Eligibility |
Inclusion Criteria:
All groups
- Women of child-bearing potential must use protocol-defined contraceptive measures and
must have a negative ß-hCG test at screening. For sexually active subjects (except
females of non-childbearing potential), condoms should be used in addition to other
birth control methods during the study, for 15 days after the last dose of
investigational drug, and for 3 months after the last administration of PET or SPECT
ligands. All male subjects must agree to refrain from donating sperm during the study,
for 15 days following the last dose of investigational drug, and for 3 months after
the last administration of PET or SPECT ligands. It is important that male subjects
not impregnate others while in the study.
- Adequate visual and auditory acuity to complete the psychological testing.
Idiopathic PD group
- Clinical diagnosis of Parkinson's disease meeting the Movement Disorder Society
Clinical Diagnostic Criteria (i.e. not induced by drugs or other diseases or carriers
of PD risk genes such as LRRK2, SNCA, PARK2 etc.).
- Hoehn and Yahr scale stage 1 or 2.
- Patients who are drug-naïve (never been treated with dopamine agonists or levodopa) or
on dopamine replacement therapy.
- Patients who have received the diagnosis of idiopathic PD within three years for
drug-naïve patients or within eight years for patients on dopamine replacement
therapy.
LRRK2 PD group
- Clinical diagnosis of Parkinson's disease meeting the Movement Disorder Society
Clinical Diagnostic Criteria and genetic confirmation of being carriers of LRRK2 PD
risk genes, diagnosed after the age of 30 years.
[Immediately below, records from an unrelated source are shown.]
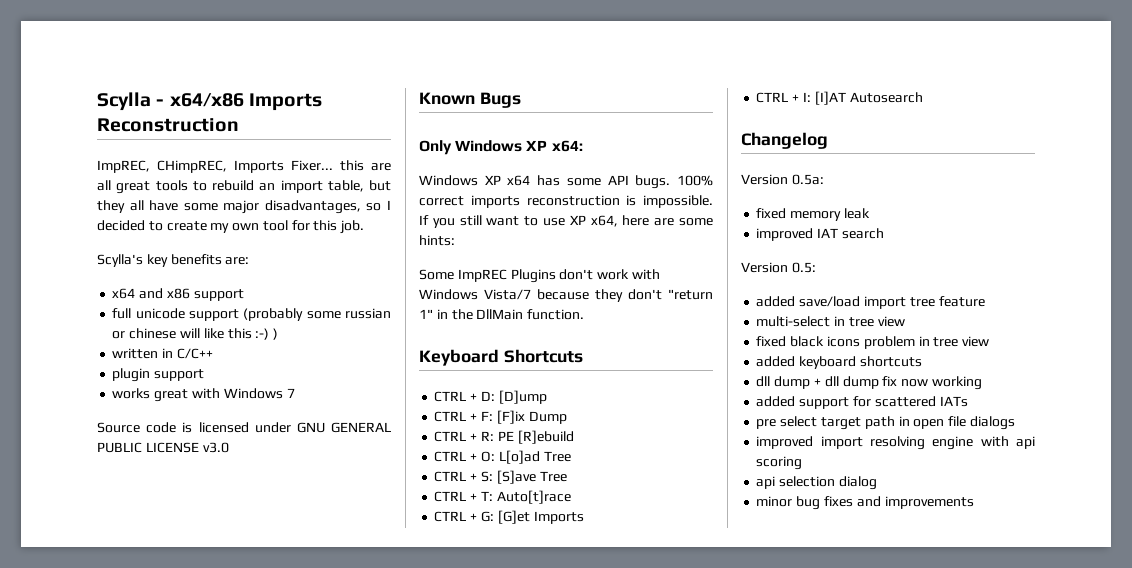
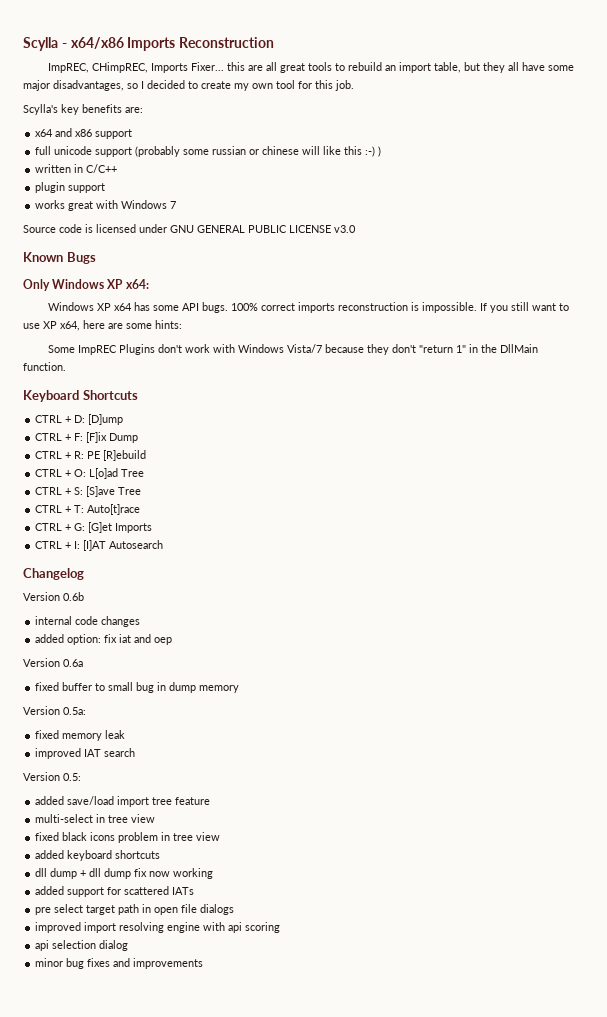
(828, 140) none -> [23,592,84,601] [35,616,141,627] [35,634,173,645] [23,658,83,667] [35,682,240,693] // Version 0.6b // internal code changes // added option: fix iat and oep // Version 0.6a // fixed buffer to small bug in dump memory

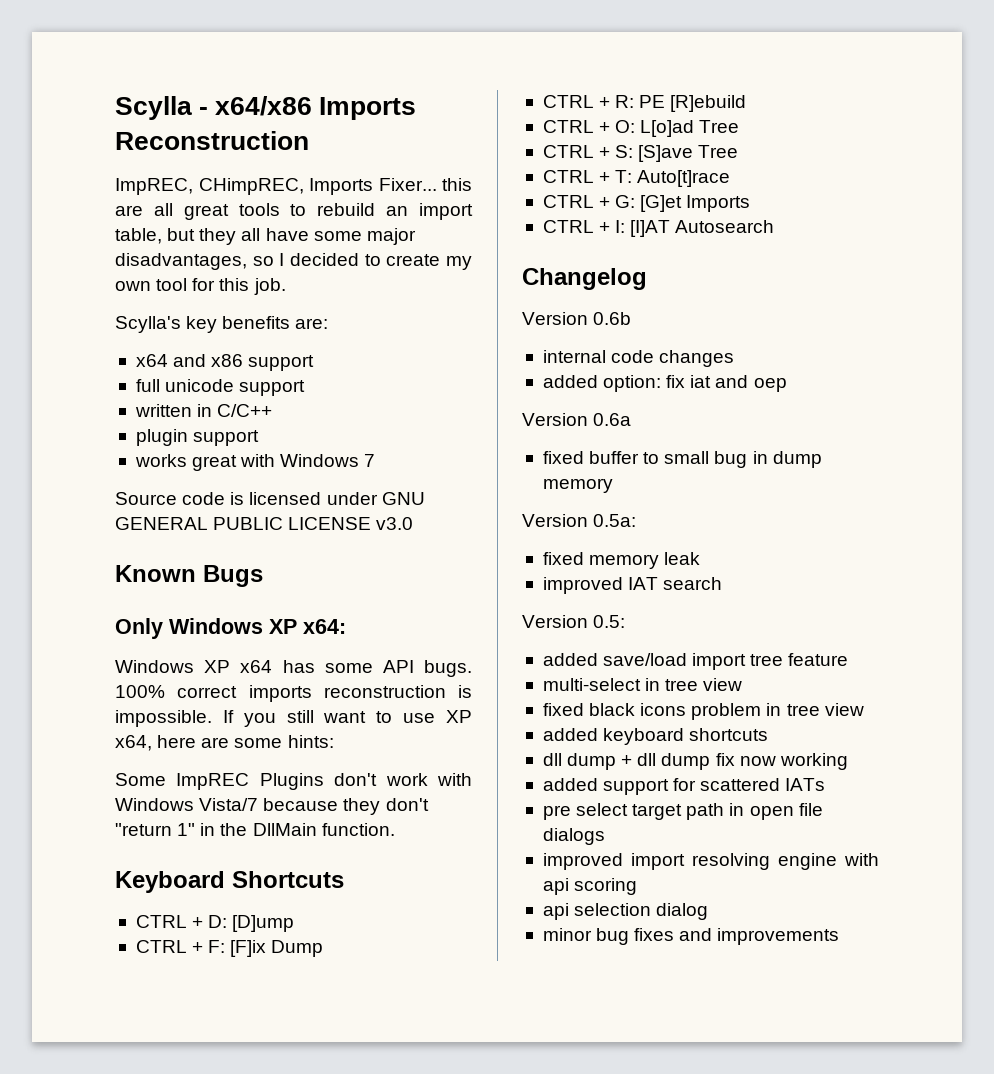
[135,146,382,157] (probably some russian or chinese will like this :-) ) -> (306, 388) none

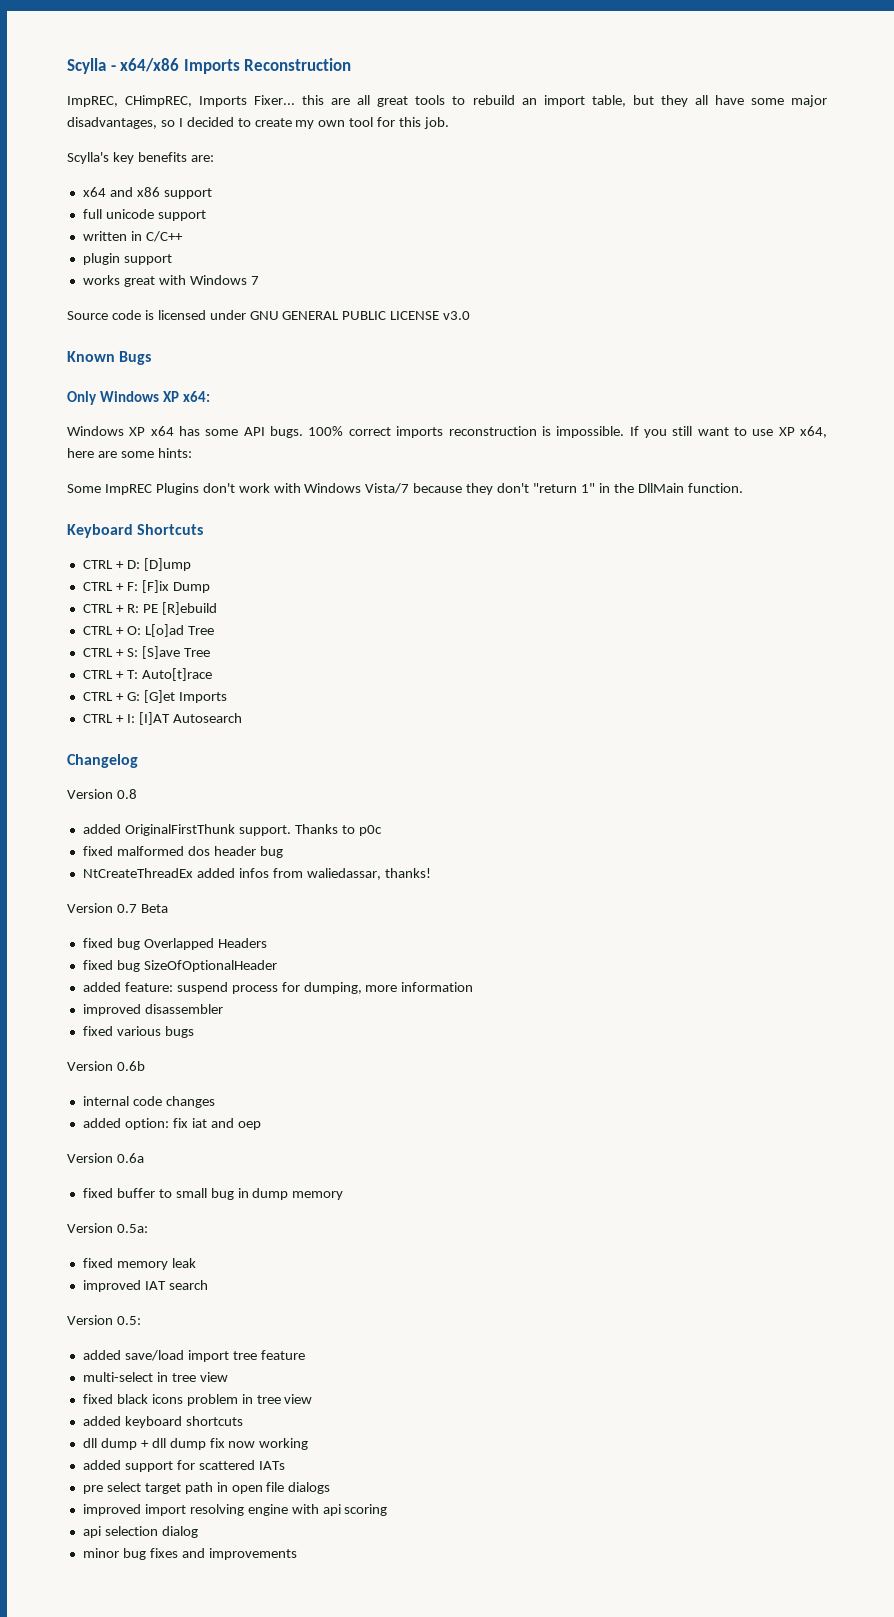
(647, 279) none -> [67,789,137,799] [82,824,382,836] [82,846,283,858] [82,868,431,880] [67,903,168,913] [82,938,267,950] [82,960,277,972] [82,982,474,994] [82,1004,223,1016] [82,1026,194,1038] // Version 0.8 // added OriginalFirstThunk support. Thanks to p0c // fixed malformed dos header bug // NtCreateThreadEx added infos from waliedassar, thanks! // Version 0.7 Beta // fixed bug Overlapped Headers // fixed bug SizeOfOptionalHeader // added feature: suspend process for dumping, more information // improved disassembler // fixed various bugs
- Hoehn and Yahr scale stage 1 or 2.
- Patients who are drug-naïve (never been treated with dopamine agonists or levodopa) or
on dopamine replacement therapy.
- Patients who have received the diagnosis of idiopathic PD within three years for
drug-naïve patients or within eight years for patients on dopamine replacement
therapy.
Exclusion Criteria:
- Patients who had previous surgery for PD (including but not limited to deep brain
stimulation [DBS] or cell transplantation).
- Patients who are treated with duodopa or apomorphine.
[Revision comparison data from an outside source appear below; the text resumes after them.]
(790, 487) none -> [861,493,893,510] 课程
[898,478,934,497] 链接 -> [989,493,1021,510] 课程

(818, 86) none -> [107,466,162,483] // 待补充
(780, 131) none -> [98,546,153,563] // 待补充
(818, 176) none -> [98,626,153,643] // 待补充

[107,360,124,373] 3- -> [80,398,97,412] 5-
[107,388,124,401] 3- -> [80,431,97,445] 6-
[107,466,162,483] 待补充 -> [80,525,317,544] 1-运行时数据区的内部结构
- Patients taking serotonin acting drugs such as antidepressants (i.e. tricyclic or
selective serotonin reuptake inhibitors etc.)
- Patients taking drugs acting on SV2A such as antiepileptics (i.e. levetiracetam or
brivaracetam etc.)
- Pregnancy or breastfeeding.
- Patients with current or a recent history of drug or alcohol abuse/dependence.
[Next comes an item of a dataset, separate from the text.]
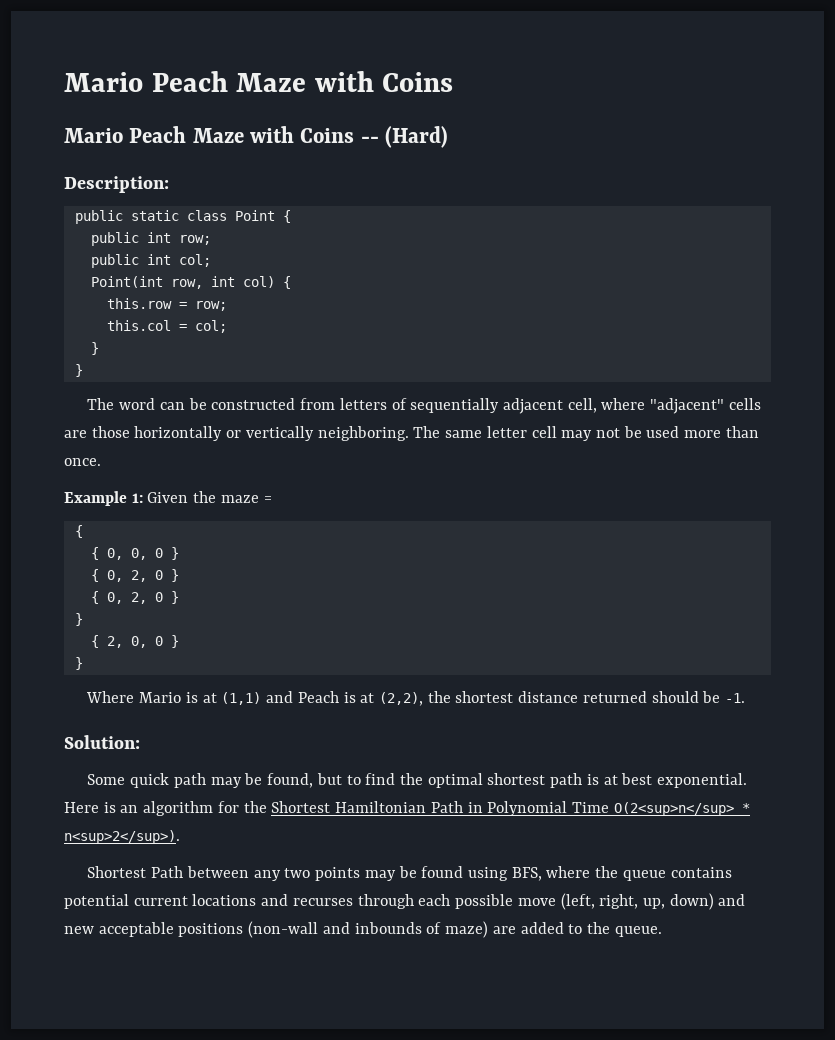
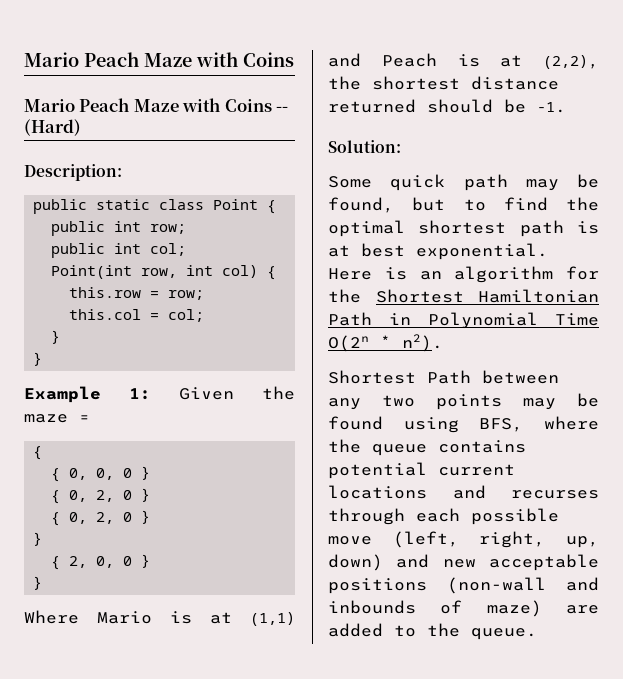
[87,398,761,414] [64,426,759,441] [64,458,101,466] // The word can be constructed from letters of sequentially adjacent cell, where "adjacent" cells are those horizontally or vertically neighboring. The same letter cell may not be used more than once. -> (43, 359) none
[613,802,750,816] [64,830,180,844] O(2<sup>n</sup> * n<sup>2</sup>). -> [328,334,443,352] O(2n * n2).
- Patients who have other neurological disorders and known intracranial co-morbidities
such as stroke, haemorrhage, space-occupying lesions.
- Presence of any clinically significant medical condition (including cardiovascular,
respiratory, cerebrovascular, hematological, hepatic, renal, gastrointestinal, or
other disease) that, based on the judgment of the investigator, is clinically
unstable, is likely to deteriorate during the course of the study, could put the
patient at risk because of participation in the study, could affect the subject's
ability to complete the study, or could influence the study results.
- History of suicidal behavior or active suicidal ideation.
- Within 1 year prior to screen or between screen and baseline (Day -1), any of the
following: myocardial infarction; hospitalization for congestive heart failure;
hospitalization for, or symptoms of, unstable angina; or syncope not related to PD.
- History or presence of renal disease or impaired renal function.
- Clinically important infection (e.g., chronic, persistent, or acute infection) within
30 days prior to screen or between screen and baseline (Day -1).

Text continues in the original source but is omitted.